1) sand covered concrete roads. Despite going to Bali for 34 yeatrs, I NEVER ride a moto, not self driven and not Gojek. WAYY too dangerous because of traffic. With Bluebirds and grab so prevalent, there is no reason to leave your skin on ther asphalt.
Here in LBJ there are neither Bluebirds nor Grab cars (there is grab food delivery and transport on motos) . While it is a backwater, it is a quite busy one. Nonetheless we had a lovely ride out to Rangko cave today 16 kms each way. Road was quite good albeit narrow in mnay parts. They are building a new port and power sttattion which you pass and there the road looks like Indonesia's answer to the autobahn but with freshly laid first World sidewalks even.

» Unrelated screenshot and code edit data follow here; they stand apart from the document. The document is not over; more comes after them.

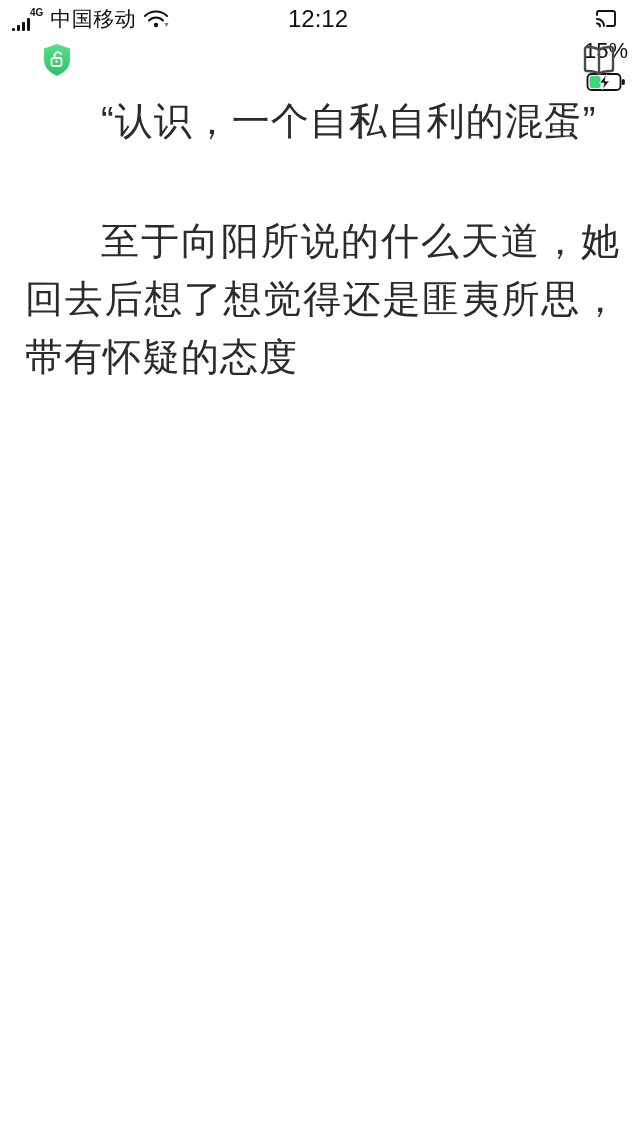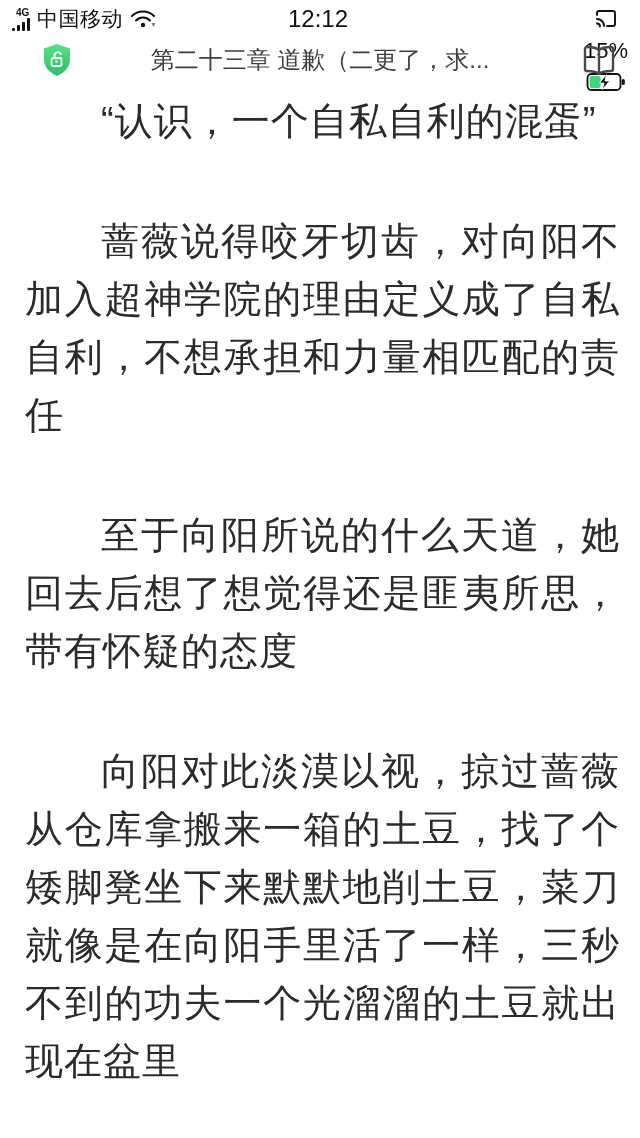--- a/index.html
+++ b/index.html
@@ -43,7 +43,7 @@
 
   
   .signal { display: inline-flex; flex-direction: column; align-items: flex-start; }
-  .signal .net-type { font-size: 10px; line-height: 10px; font-weight: bold; color: #111; margin-left: 4px; }
+  .signal .net-type { font-size: 10px; line-height: 10px; font-weight: bold; color: #111; margin-left: 18px; }
   .signal .bars { display: inline-flex; align-items: flex-end; gap: 2px; height: 13px; }
   .signal .bars i { display: block; width: 3px; background: #111; border-radius: 1px; }
   .signal .b1 { height: 3px; }

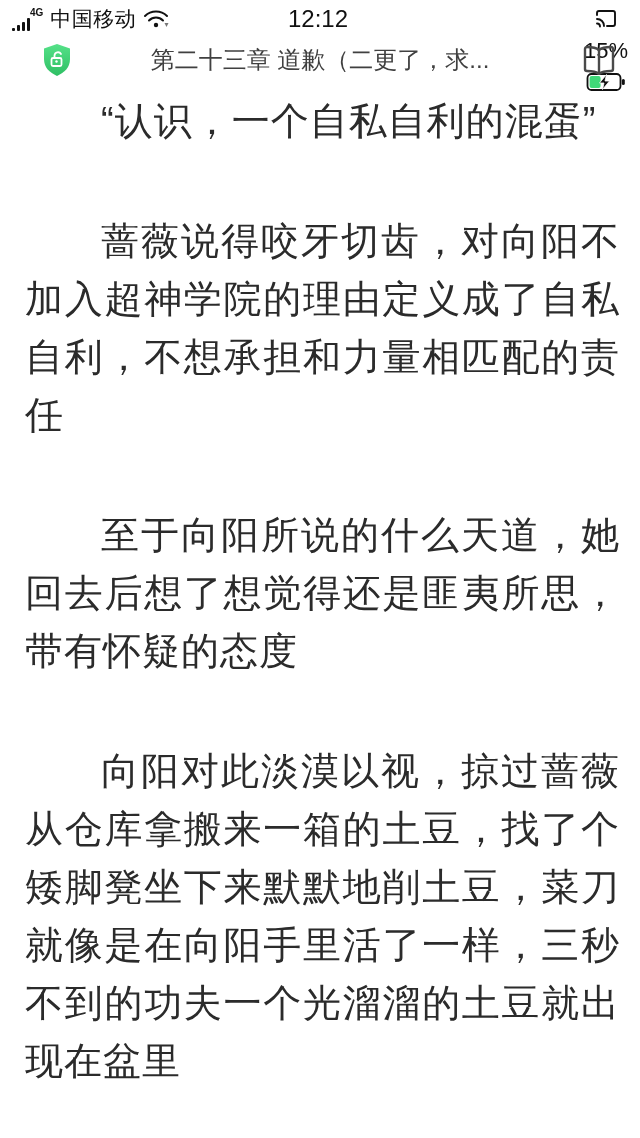--- a/index.html
+++ b/index.html
@@ -162,7 +162,6 @@
     </svg>
   </span>
 
-  <div class="header-title">第二十三章 道歉（二更了，求...</div>
 
   <span style="margin-left:auto; display:inline-flex;">
     <svg width="38" height="30" viewBox="0 0 38 30">

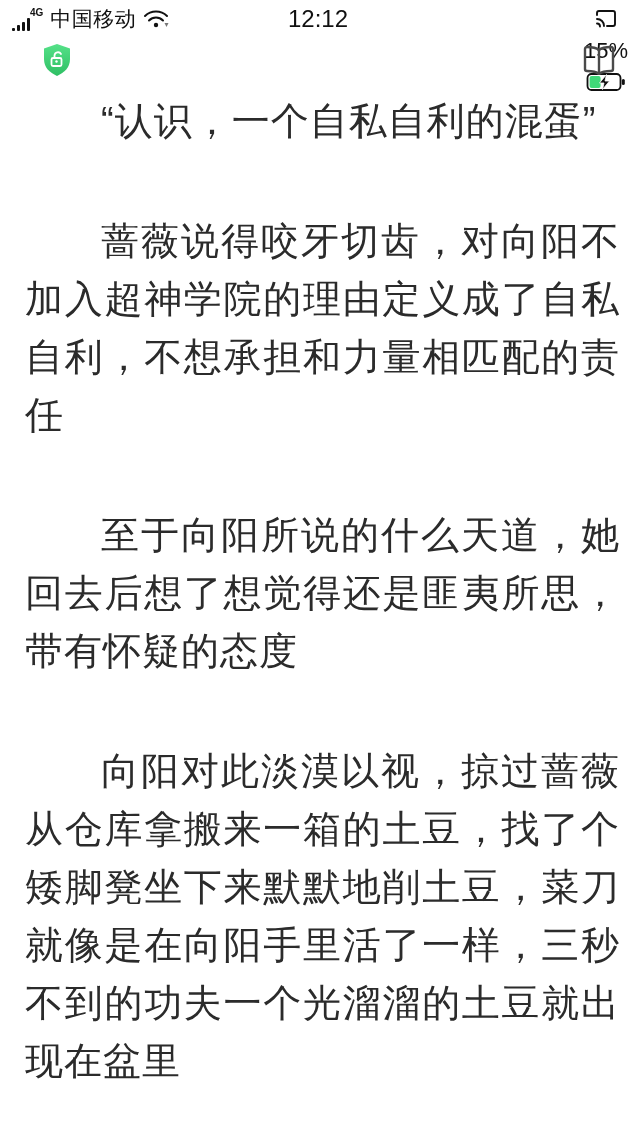--- a/index.html
+++ b/index.html
@@ -173,7 +173,6 @@
 
 <div class="content">
   <p>“认识，一个自私自利的混蛋”</p>
-  <p>蔷薇说得咬牙切齿，对向阳不加入超神学院的理由定义成了自私自利，不想承担和力量相匹配的责任</p>
   <p>至于向阳所说的什么天道，她回去后想了想觉得还是匪夷所思，带有怀疑的态度</p>
   <p>向阳对此淡漠以视，掠过蔷薇从仓库拿搬来一箱的土豆，找了个矮脚凳坐下来默默地削土豆，菜刀就像是在向阳手里活了一样，三秒不到的功夫一个光溜溜的土豆就出现在盆里</p>
 </div>

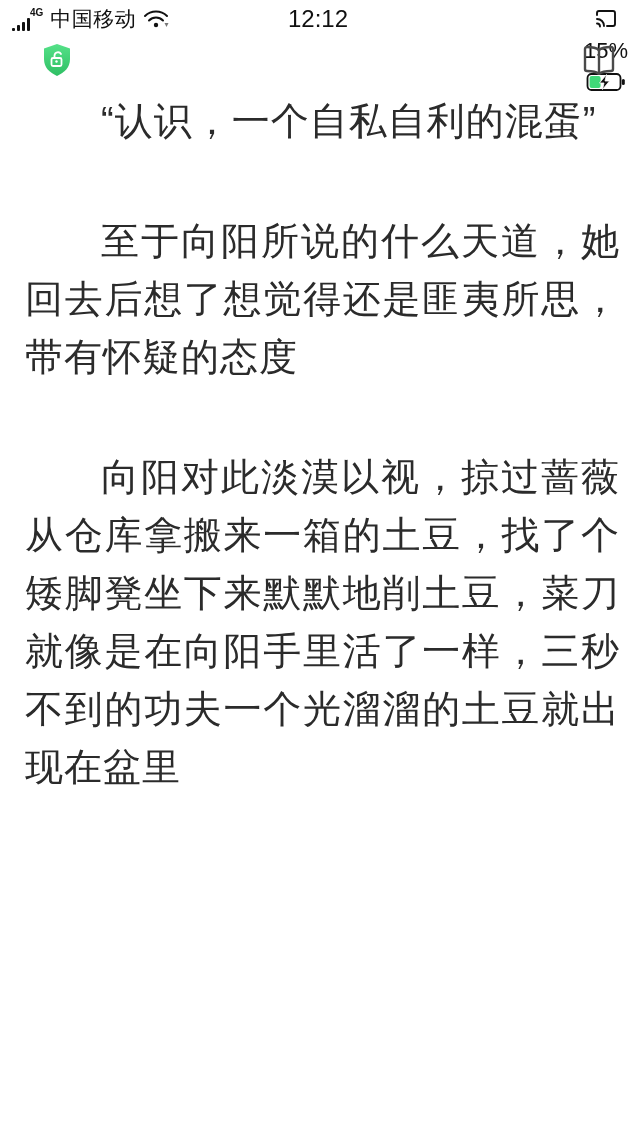--- a/index.html
+++ b/index.html
@@ -174,7 +174,6 @@
 <div class="content">
   <p>“认识，一个自私自利的混蛋”</p>
   <p>至于向阳所说的什么天道，她回去后想了想觉得还是匪夷所思，带有怀疑的态度</p>
-  <p>向阳对此淡漠以视，掠过蔷薇从仓库拿搬来一箱的土豆，找了个矮脚凳坐下来默默地削土豆，菜刀就像是在向阳手里活了一样，三秒不到的功夫一个光溜溜的土豆就出现在盆里</p>
 </div>
 
 </body></html>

After a shower we headed from our hotel by the airport to catch sunset at the Sunset Panarama bar. You descend a very steep hill with great views but at the bottom of the hill is a T junction. As you turn right to head North, the ENTIRE lane is covered in a thin layer of sand and you must turn rather sharply. The kind locals who arrived said it happens there every day and guided us to the hospital. I missed an important clue earlier when the moto was delivered to our hotel becuse it was covered on ALL sides but evidencd of repeatedly being laid down on its side while moving. Those guys knew.
While at the hospital we met a foreign couple who live here that own Azul Dive school. The Californian wife told me how frequent sand accidents are here, and that when it happened to her the helmet she was wearing shattered! Luckily our heads never hit pavement but out right legs and elbows left lots of skin in the sand, and took many imbedded pebbles with us which they roughly scraped out of our wounds at the hospital . While painful was happy to have them thoroughlky cleaned. She told me they left 20 pebbles embeded in her after her incident and she had to go to the interntional clinic in Bali after developing an infection.

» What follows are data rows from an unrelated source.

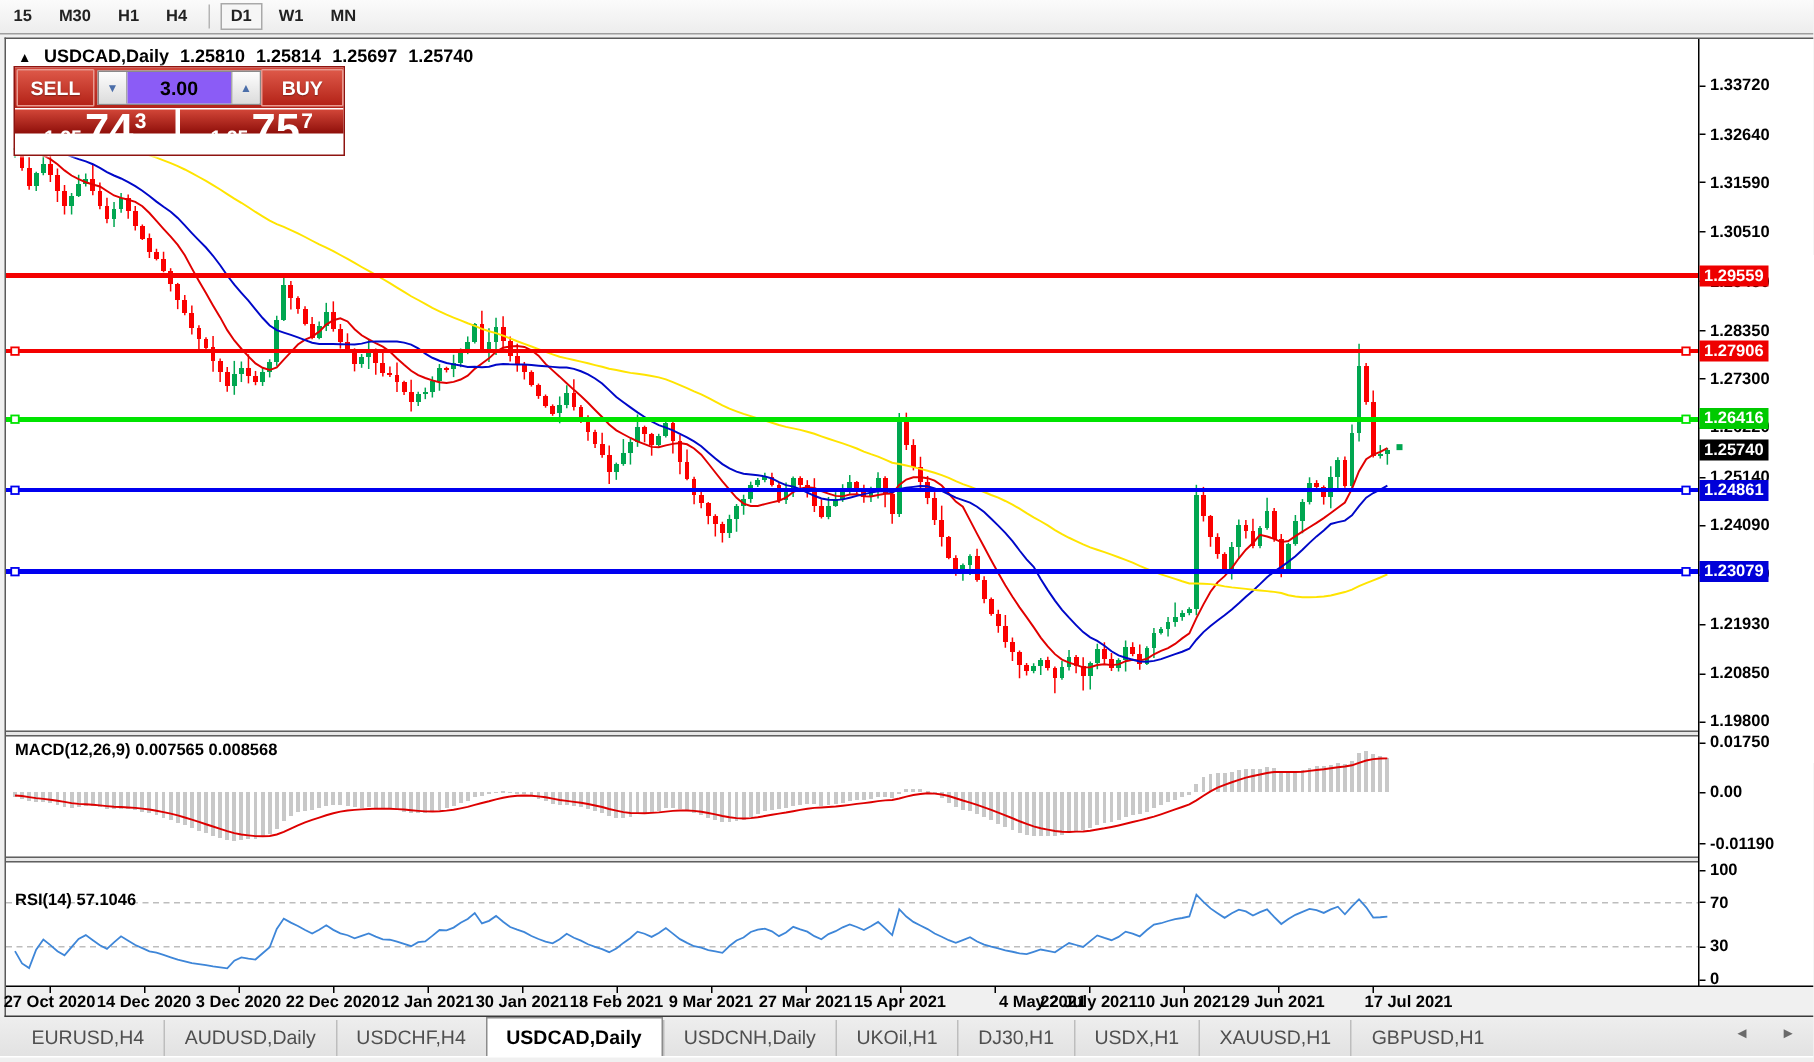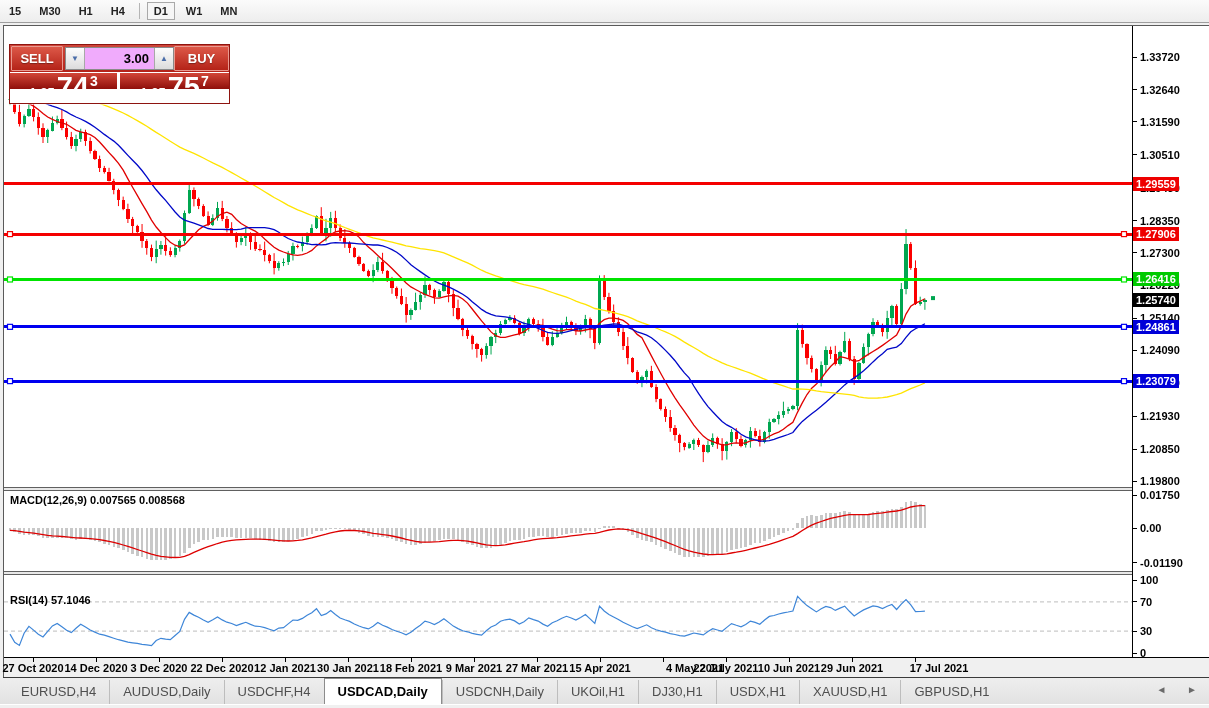--- a/index.html
+++ b/index.html
@@ -717,6 +717,14 @@
   <div class="hline" style="left:4px;top:657px;width:1205px;height:1px;background:#000;"></div>
   <div class="hline" style="left:3px;top:677px;width:1206px;height:1px;background:#3a3a3a;"></div>
 
+  <div id="ohlc">
+    <span class="tri">▲</span>
+    <span>USDCAD,Daily</span>
+    <span>1.25810</span>
+    <span>1.25814</span>
+    <span>1.25697</span>
+    <span>1.25740</span>
+  </div>
 
   <div id="trade-panel">
     <div class="tp-row1">

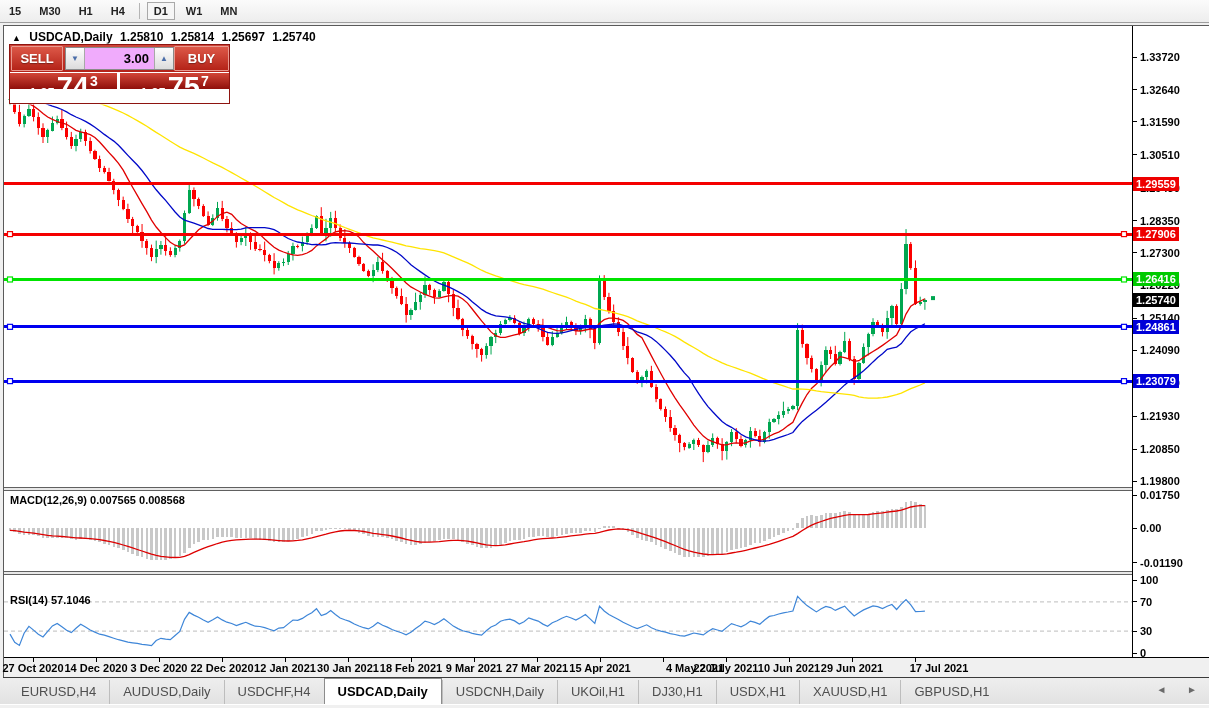--- a/index.html
+++ b/index.html
@@ -54,7 +54,7 @@
   .spin-btn.left{border-right:1px solid #a8a8a8;}
   .spin-btn.right{border-left:1px solid #a8a8a8;}
   .spin-field{flex:1;font-size:13px;font-weight:600;color:#000;text-align:right;
-    padding-right:5px;line-height:21px;background:#f0abfc;}
+    padding-right:22px;line-height:21px;background:#8b5cf6;}
   .tp-price{position:absolute;top:28px;width:107px;height:16px;cursor:pointer;
     background:linear-gradient(#d24638,#8f0f0a);display:flex;align-items:baseline;justify-content:center;color:#fff;}
   #sell-price{left:0;}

Carry credit card at all times so you can pay your hospital bill, about 1.4 million each for us with no xrays, just bandaging of flesh wounds on my better half and I .
2) Dengue fever epidemic; she also mentioned how dengue is RIFE here despite it being dry season. There is no prophylaxis for dengue, unlike malaria and many other mosquito carried pathogens. DAYtime for dengue, nightime for falciparum malaria. Be safe folks.
Cannot imagine it in rainy season, although hills would be greener and crowds much less. Its PACKED here at peak high season like right now.